As John wrote, an inductor might work. You could even get away with a version that has a high enough inductance for the duration of the piezo spark but let it saturate after the lamp has ignited. The inductance would then drop to almost zilch but it's no longer needed anyway. Just make the wire strong enough so it won't smoke.

A word of caution here: Switchers such as PC power supplies often do not like being wired in series with their outputs. They might "regulate" each other to death. Also, you might want to place a big zener on the supply side to suppress what's leaking through the inductor since there will always be some stray capacitance.

When I lived in Germany it was pretty easy to obtain large 24V switcher units from industrial electronics scrap yards. Reason is everybody wanted 12V and consequently those were more expensive, nobody was interested in 24V. Sometimes I got them for less than one Deutschmark per Kilogram.

A flyback transformer scrapped out of an old TV plus a pulser on the primary side. Of course it has to be a TV that wasn't discarded because of a blown flyback transformer :-)

The oil furnaces you guys have also contain a high voltage transformer, to generate the spark that starts the burner. These can often spark for half a minute or more without getting hot. Talk to a furnace installer (Heizungsinstallateur in German), they usually throw this stuff away upon a new install so you might get one for free. I believe they are called "Zuendtransformator".

--
Regards, Joerg

http://www.analogconsultants.com
Reply to
Joerg

I probably wasn't clear about that third electrode thing. It's pretty close to the ground end of the lamp, and you apply the high voltage pulse to it w/r to ground. It would probably be really easy to try by wrapping a small piece of aluminum foil close to the ground end of the lamp, and hooking your high voltage source to ground and to it.

-- john

Reply to
John O'Flaherty

Two points. Your short arc mercury lamp probably presents a slightly negative impedance, and any power supply you use to drive it had better be happy running as a current regulator.

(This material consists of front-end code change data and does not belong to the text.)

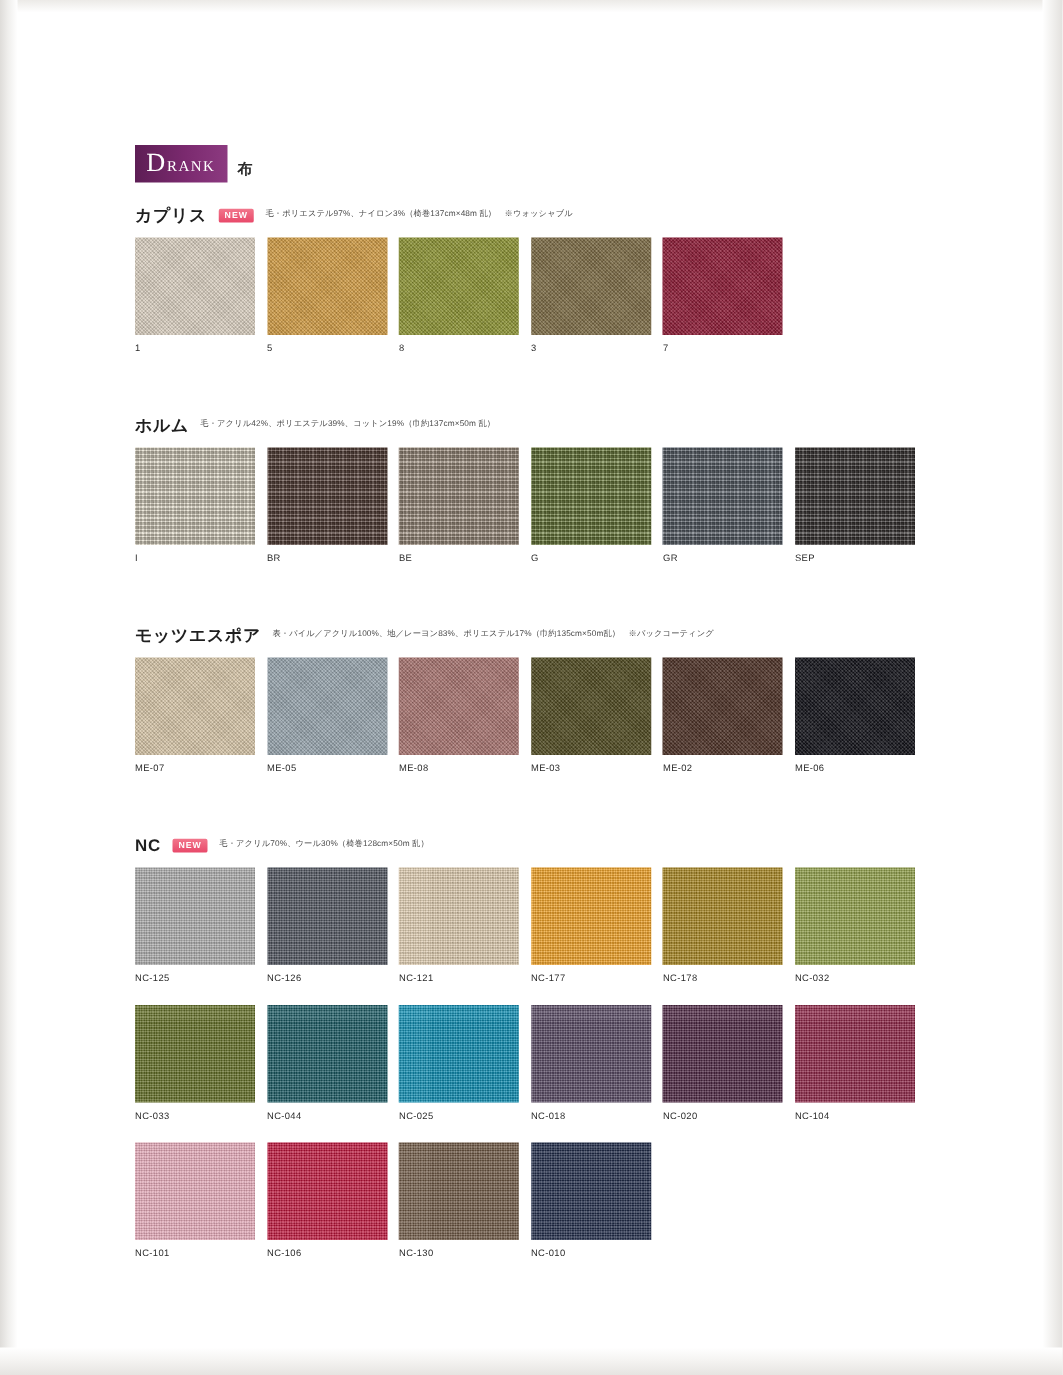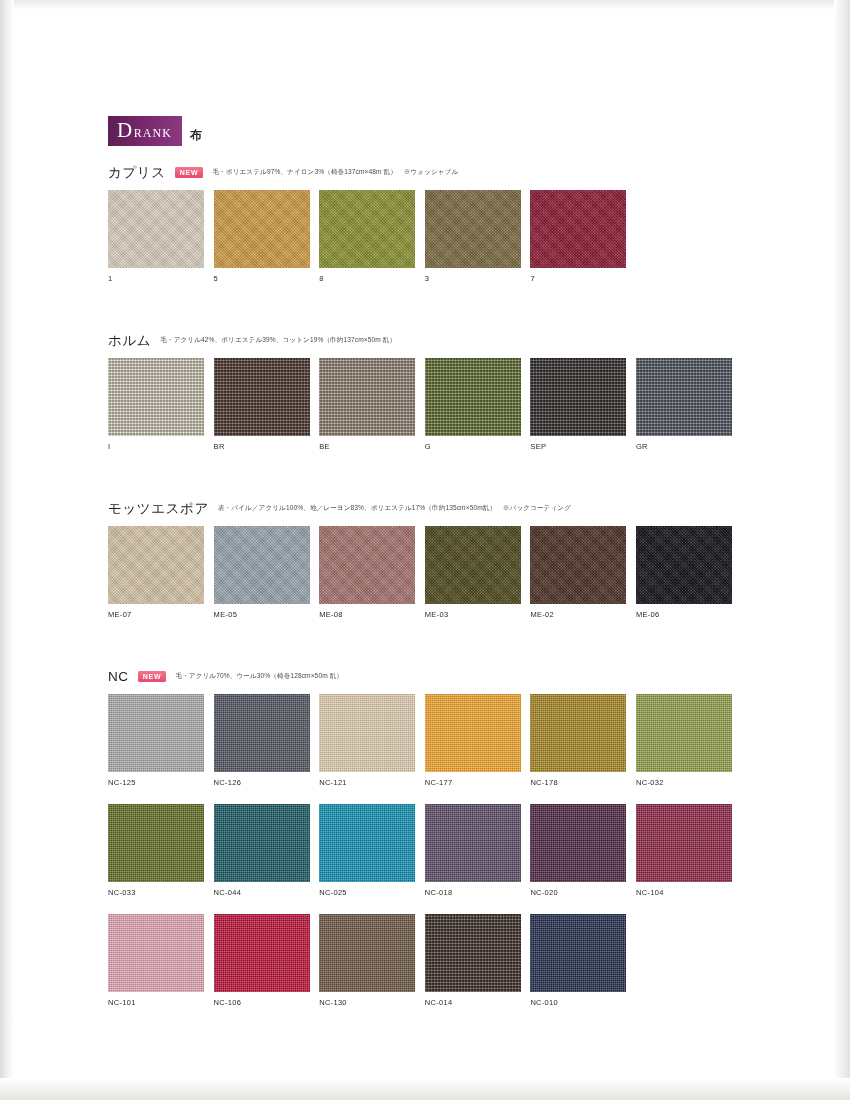--- a/index.html
+++ b/index.html
@@ -86,21 +86,21 @@
     margin-bottom: 18px;
   }
   .section-head {
     display: flex;
     align-items: center;
     margin-bottom: 9px;
     height: 17px;
   }
   .section-name {
     font-size: 13.5px;
-    font-weight: 400;
+    font-weight: 700;
     color: #1f1f1f;
     letter-spacing: 0.6px;
     white-space: nowrap;
   }
   .new-badge {
     background: #ef5f78;
     background: linear-gradient(to bottom, #f2768c 0%, #e8496a 100%);
     color: #ffffff;
     font-size: 7px;
     font-weight: 700;
@@ -277,32 +277,32 @@
             <div class="swatch-label">BE</div>
           </div>
           <div class="swatch-cell">
             <div class="swatch tex-coarse" style="background: rgb(108, 126, 58);">
               <div class="weave"></div>
               <div class="grain"></div>
             </div>
             <div class="swatch-label">G</div>
           </div>
           <div class="swatch-cell">
+            <div class="swatch tex-coarse" style="background: rgb(91, 99, 108);">
+              <div class="weave"></div>
+              <div class="grain"></div>
+            </div>
+            <div class="swatch-label">GR</div>
+          </div>
+          <div class="swatch-cell">
             <div class="swatch tex-coarse" style="background: rgb(58, 54, 52);">
               <div class="weave"></div>
               <div class="grain"></div>
             </div>
             <div class="swatch-label">SEP</div>
-          </div>
-          <div class="swatch-cell">
-            <div class="swatch tex-coarse" style="background: rgb(91, 99, 108);">
-              <div class="weave"></div>
-              <div class="grain"></div>
-            </div>
-            <div class="swatch-label">GR</div>
           </div>
         </div>
       </div>
       <div class="section-gap-lg"></div>
       <div class="section">
         <div class="section-head">
           <span class="section-name">モッツエスポア</span>
           <span class="section-spec">表・パイル／アクリル100%、地／レーヨン83%、ポリエステル17%（巾約135cm×50m乱）　※バックコーティング</span>
         </div>
         <div class="swatch-row">
@@ -463,27 +463,20 @@
             <div class="swatch-label">NC-106</div>
           </div>
           <div class="swatch-cell">
             <div class="swatch tex-linen" style="background: rgb(107, 85, 65);">
               <div class="weave"></div>
               <div class="grain"></div>
             </div>
             <div class="swatch-label">NC-130</div>
           </div>
           <div class="swatch-cell">
-            <div class="swatch tex-coarse" style="background: rgb(74, 58, 49);">
-              <div class="weave"></div>
-              <div class="grain"></div>
-            </div>
-            <div class="swatch-label">NC-014</div>
-          </div>
-          <div class="swatch-cell">
             <div class="swatch tex-linen" style="background: rgb(31, 42, 71);">
               <div class="weave"></div>
               <div class="grain"></div>
             </div>
             <div class="swatch-label">NC-010</div>
           </div>
         </div>
       </div>
     </div>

If you want to put a couple of kV across the lamp to start itm one way is to use a symmetrical step-up transformer. The interesting feature of this transformer is that the 5A lamp current runs through the output windings, so you need to use fairly heavy wire with enough insulation to survive the voltage you apply to the single-turn primary.

For a 450W xenon arc lamp, drawing 24A, I used a big ferrite core, gapped by about 0.1mm, with twelve turns of heavy wire on each side to make a split 24-turn secondary.

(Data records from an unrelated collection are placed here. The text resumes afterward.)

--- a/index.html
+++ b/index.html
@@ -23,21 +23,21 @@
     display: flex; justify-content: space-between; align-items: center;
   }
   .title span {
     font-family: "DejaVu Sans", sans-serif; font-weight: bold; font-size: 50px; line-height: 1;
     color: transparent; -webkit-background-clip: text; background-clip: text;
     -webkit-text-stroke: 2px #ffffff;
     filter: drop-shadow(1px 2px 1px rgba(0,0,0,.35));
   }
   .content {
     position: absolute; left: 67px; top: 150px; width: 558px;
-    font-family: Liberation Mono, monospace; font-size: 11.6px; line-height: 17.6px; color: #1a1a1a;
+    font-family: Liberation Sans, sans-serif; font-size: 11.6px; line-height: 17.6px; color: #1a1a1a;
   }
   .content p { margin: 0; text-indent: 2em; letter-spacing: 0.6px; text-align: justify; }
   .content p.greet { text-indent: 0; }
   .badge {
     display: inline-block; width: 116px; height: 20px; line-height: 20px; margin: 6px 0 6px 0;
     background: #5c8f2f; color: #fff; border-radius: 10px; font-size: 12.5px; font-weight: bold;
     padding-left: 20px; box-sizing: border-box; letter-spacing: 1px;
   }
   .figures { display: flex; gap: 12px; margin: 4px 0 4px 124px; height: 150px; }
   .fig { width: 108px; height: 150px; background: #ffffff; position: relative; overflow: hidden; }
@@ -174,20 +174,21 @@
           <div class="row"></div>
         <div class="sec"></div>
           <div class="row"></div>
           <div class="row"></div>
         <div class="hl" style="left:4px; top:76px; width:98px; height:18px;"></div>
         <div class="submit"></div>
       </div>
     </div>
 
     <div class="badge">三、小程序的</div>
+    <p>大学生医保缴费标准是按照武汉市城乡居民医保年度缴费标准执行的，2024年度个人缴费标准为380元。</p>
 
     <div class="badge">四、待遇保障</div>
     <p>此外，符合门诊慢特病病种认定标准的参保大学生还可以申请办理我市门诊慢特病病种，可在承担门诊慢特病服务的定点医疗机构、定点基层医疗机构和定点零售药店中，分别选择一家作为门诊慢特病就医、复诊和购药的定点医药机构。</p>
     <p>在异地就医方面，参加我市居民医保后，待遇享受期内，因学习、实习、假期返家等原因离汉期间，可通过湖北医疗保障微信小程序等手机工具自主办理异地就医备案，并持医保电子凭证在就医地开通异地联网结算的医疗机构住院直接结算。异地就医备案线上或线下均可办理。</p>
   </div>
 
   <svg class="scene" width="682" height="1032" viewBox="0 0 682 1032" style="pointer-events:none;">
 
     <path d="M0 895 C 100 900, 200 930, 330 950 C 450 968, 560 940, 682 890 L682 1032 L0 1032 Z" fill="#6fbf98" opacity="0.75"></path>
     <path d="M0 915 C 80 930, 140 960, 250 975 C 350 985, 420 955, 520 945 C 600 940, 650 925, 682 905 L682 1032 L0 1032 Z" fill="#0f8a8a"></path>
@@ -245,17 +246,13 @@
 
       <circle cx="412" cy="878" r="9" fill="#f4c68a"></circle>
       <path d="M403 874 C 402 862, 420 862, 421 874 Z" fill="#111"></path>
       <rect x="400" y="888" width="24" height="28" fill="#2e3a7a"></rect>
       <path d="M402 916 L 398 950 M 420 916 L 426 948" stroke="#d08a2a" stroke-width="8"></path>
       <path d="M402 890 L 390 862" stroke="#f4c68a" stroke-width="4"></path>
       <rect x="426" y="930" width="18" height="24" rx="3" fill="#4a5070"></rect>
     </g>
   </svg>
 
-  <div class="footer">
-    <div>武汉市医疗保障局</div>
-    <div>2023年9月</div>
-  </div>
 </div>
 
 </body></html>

I then used a Cockroft-Walton voltage multiplier to build up about 2kV across a spark gap, and applied the 2kV pulse to a 1-turn widing on the transformer.

The core saturated, but the circuit rang for long enough to eventually transfer half the energy stored in the multiplier into the secondary, where it duly fired the arc lamp.

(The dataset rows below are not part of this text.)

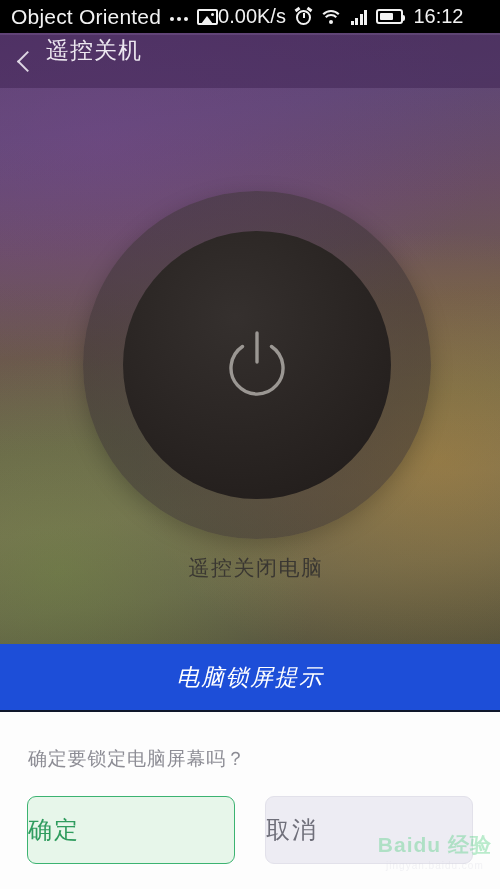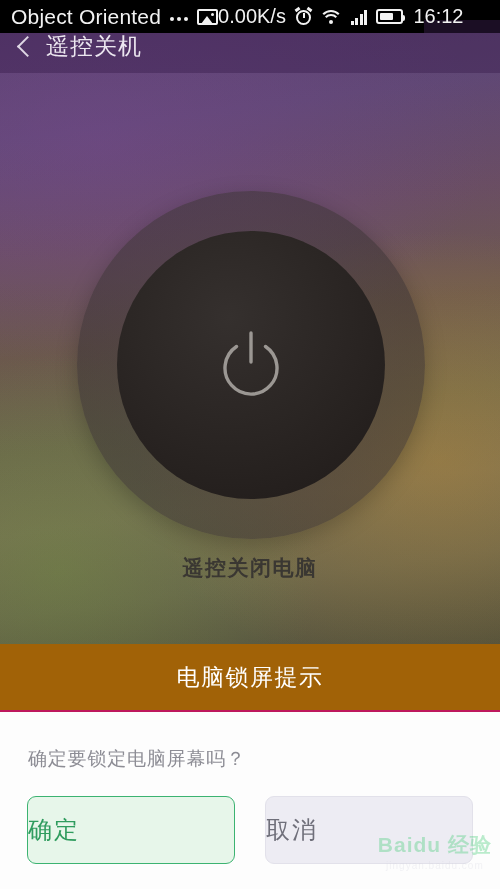--- a/index.html
+++ b/index.html
@@ -203,26 +203,26 @@
   }
   .wp-tint {
     position: absolute;
     inset: 0;
     background: linear-gradient(180deg, rgba(90,60,120,0.22) 0%, rgba(90,60,120,0.0) 38%, rgba(40,40,20,0.10) 100%);
   }
 
   
   .titlebar {
     position: absolute;
-    left: 0; top: 20px;
+    left: 0; top: 35px;
     width: 500px;
     height: 53px;
     background: rgba(58,30,78,0.46);
     display: flex;
-    align-items: center;
+    align-items: flex-start;
     z-index: 20;
   }
   .back-btn {
     width: 44px;
     height: 53px;
     display: flex;
     align-items: center;
     justify-content: center;
     padding-left: 6px;
     box-sizing: border-box;
@@ -237,26 +237,25 @@
   .title-text {
     font-size: 23px;
     color: #ece7f0;
     letter-spacing: 1px;
     margin-left: 2px;
   }
 
   
   .power-wrap {
     position: absolute;
-    left: 0; top: 33px;
+    left: 6px; top: 33px;
     width: 452px;
     height: 611px;
     z-index: 15;
     pointer-events: none;
-    font-weight: bold;
   }
   .power-outer {
     position: absolute;
     left: 77px; top: 158px;
     width: 348px; height: 348px;
     border-radius: 50%;
     background: radial-gradient(circle at 46% 40%, rgba(70,60,62,0.58) 0%, rgba(58,50,52,0.55) 60%, rgba(52,46,46,0.48) 100%);
     box-shadow: 0 6px 22px rgba(0,0,0,0.22);
     pointer-events: auto;
   }
@@ -293,25 +292,26 @@
   .dialog {
     position: absolute;
     left: 0; top: 644px;
     width: 500px;
     height: 245px;
     background: #fdfdfd;
     z-index: 30;
   }
   .dlg-header {
     height: 66px;
-    background: #a16207;
+    background: #1d4ed8;
     display: flex;
     align-items: center;
     justify-content: center;
-    border-bottom: 2px solid #be185d;
+    border-bottom: 2px solid #0f172a;
+    font-style: italic;
   }
   .dlg-title {
     color: #ffffff;
     font-size: 23px;
     letter-spacing: 1.5px;
   }
   .dlg-body {
     padding: 34px 0 0 28px;
   }
   .dlg-msg {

The currents circulating in the seconary during ignition weren't all that high - I put a high current reverse biassed diode across the terminals of the power supply to cope with the negative-going current excursions - and the system worked pretty well.

The elctronics shop tried to improve it after I left. and managed to wreck a couple of the power supplies in the process.

--
Bill Sloman, Nijmegen
Reply to
bill.sloman

Great to see some initiative ;-)

PSUs

ignition

A simple inductor in series with the supply should be enough - I would try a few turns on a ring core out of the junk box first; try and see if it reduces the number of ingnition attempts. If it does, it would be a good experiment to add turns until it capacitance takes over and the ingnition starts to fail again.

I think the supplies will not be damaged, the high voltage is probably dissipated by the output filters.

For absolute stability, you should parallel each supply with a resistor (57 - 120 Ohms, 10 W f.ex.) and a diode so that each supply always "see" a minimum load and each supply cannot push current through the other one. I have occasionally seen supplies latch "On" when current was pushed through them and they hit the current limit.

beyond

You showed "them" already - way to go.

manual

Ignition transformers/units for gas cookers - probably cheaper than anything one can make. Run it off a one-shot timer so that a "long enough" chain of pulses is generated when the supply comes on. The local appliance spare parts pusher is a good place to get small bits of functionality for one-off projects!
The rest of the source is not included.